▶ _What this task involves_:
Could you repeat every line below exactly, skipping the images?

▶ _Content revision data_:
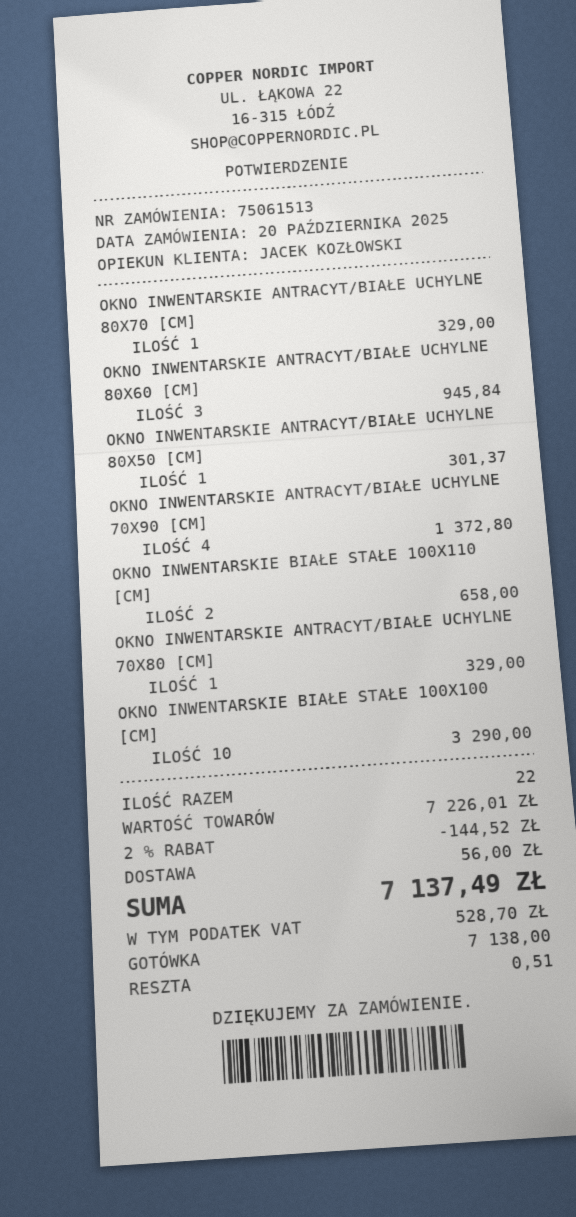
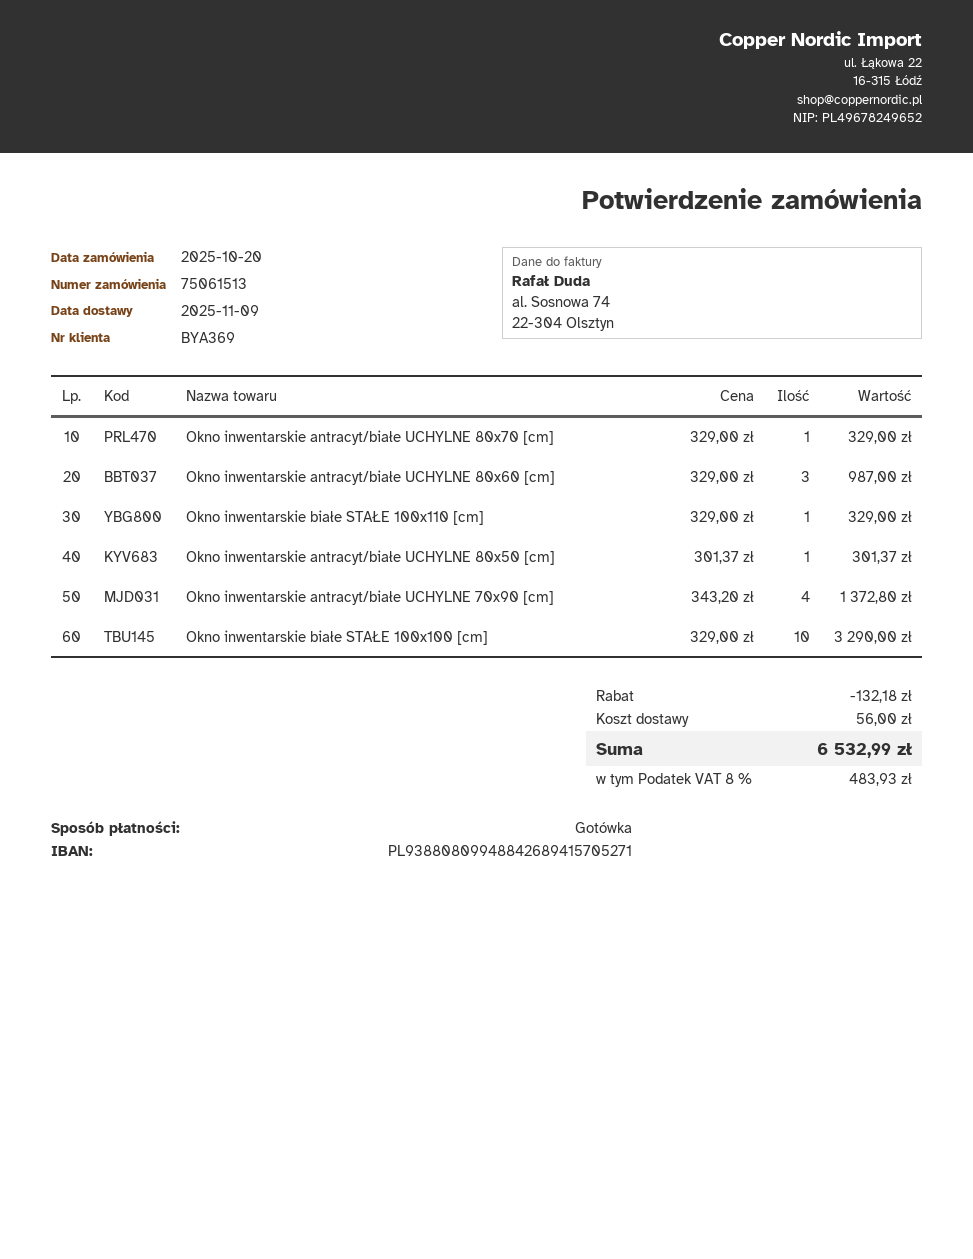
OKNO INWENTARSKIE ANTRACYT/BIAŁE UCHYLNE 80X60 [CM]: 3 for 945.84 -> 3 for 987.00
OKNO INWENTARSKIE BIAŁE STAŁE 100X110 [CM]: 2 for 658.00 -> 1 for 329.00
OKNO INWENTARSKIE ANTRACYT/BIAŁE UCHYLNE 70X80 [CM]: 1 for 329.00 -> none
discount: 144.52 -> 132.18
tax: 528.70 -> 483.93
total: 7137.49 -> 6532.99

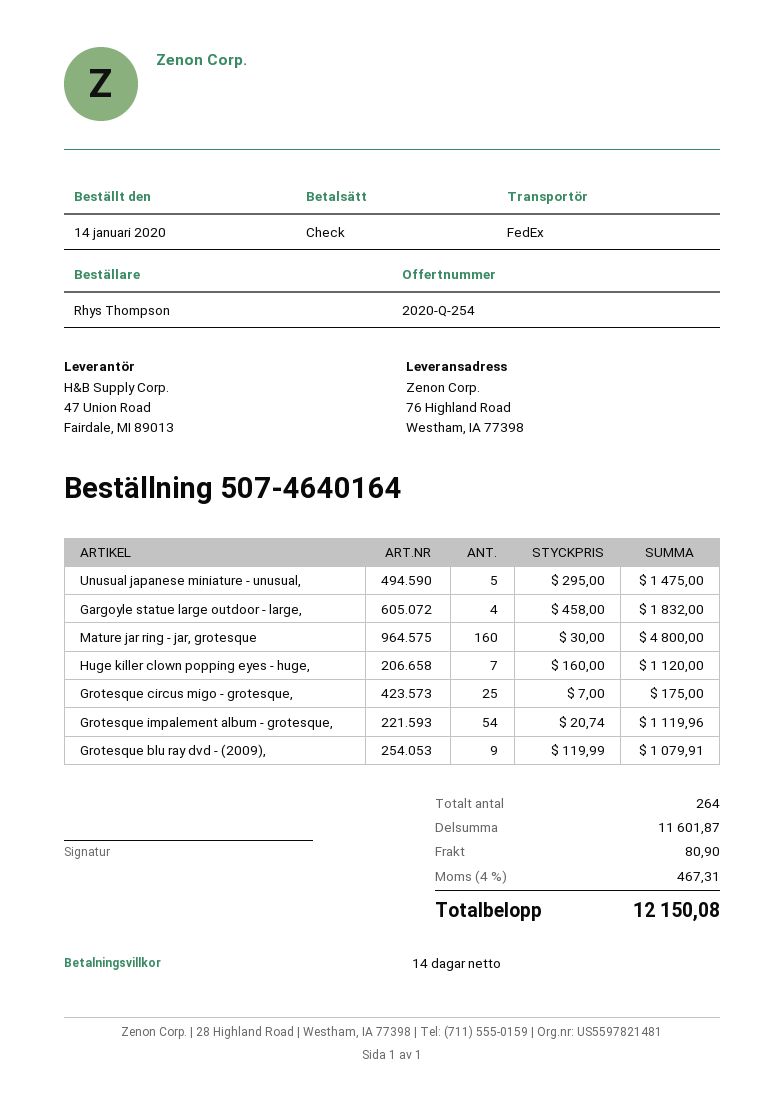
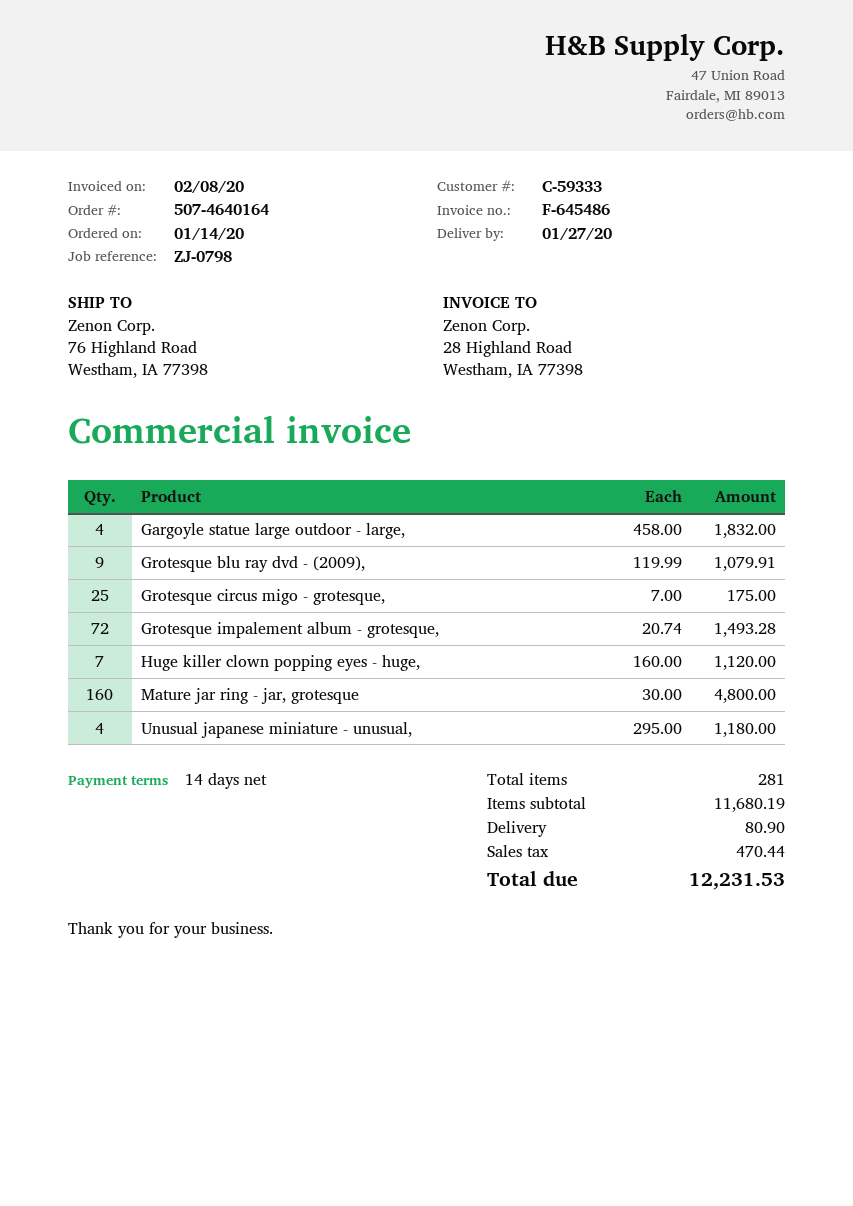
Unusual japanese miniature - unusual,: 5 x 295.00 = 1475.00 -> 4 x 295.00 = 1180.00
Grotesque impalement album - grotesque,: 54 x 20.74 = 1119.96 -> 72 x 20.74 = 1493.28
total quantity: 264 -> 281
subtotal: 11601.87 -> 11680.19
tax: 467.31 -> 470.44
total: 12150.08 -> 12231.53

▶ _Task solution_:
OKNO INWENTARSKIE ANTRACYT/BIAŁE UCHYLNE 80X60 [CM]: 3 for 945.84 -> 3 for 987.00
OKNO INWENTARSKIE BIAŁE STAŁE 100X110 [CM]: 2 for 658.00 -> 1 for 329.00
OKNO INWENTARSKIE ANTRACYT/BIAŁE UCHYLNE 70X80 [CM]: 1 for 329.00 -> none
discount: 144.52 -> 132.18
tax: 528.70 -> 483.93
total: 7137.49 -> 6532.99

Unusual japanese miniature - unusual,: 5 x 295.00 = 1475.00 -> 4 x 295.00 = 1180.00
Grotesque impalement album - grotesque,: 54 x 20.74 = 1119.96 -> 72 x 20.74 = 1493.28
total quantity: 264 -> 281
subtotal: 11601.87 -> 11680.19
tax: 467.31 -> 470.44
total: 12150.08 -> 12231.53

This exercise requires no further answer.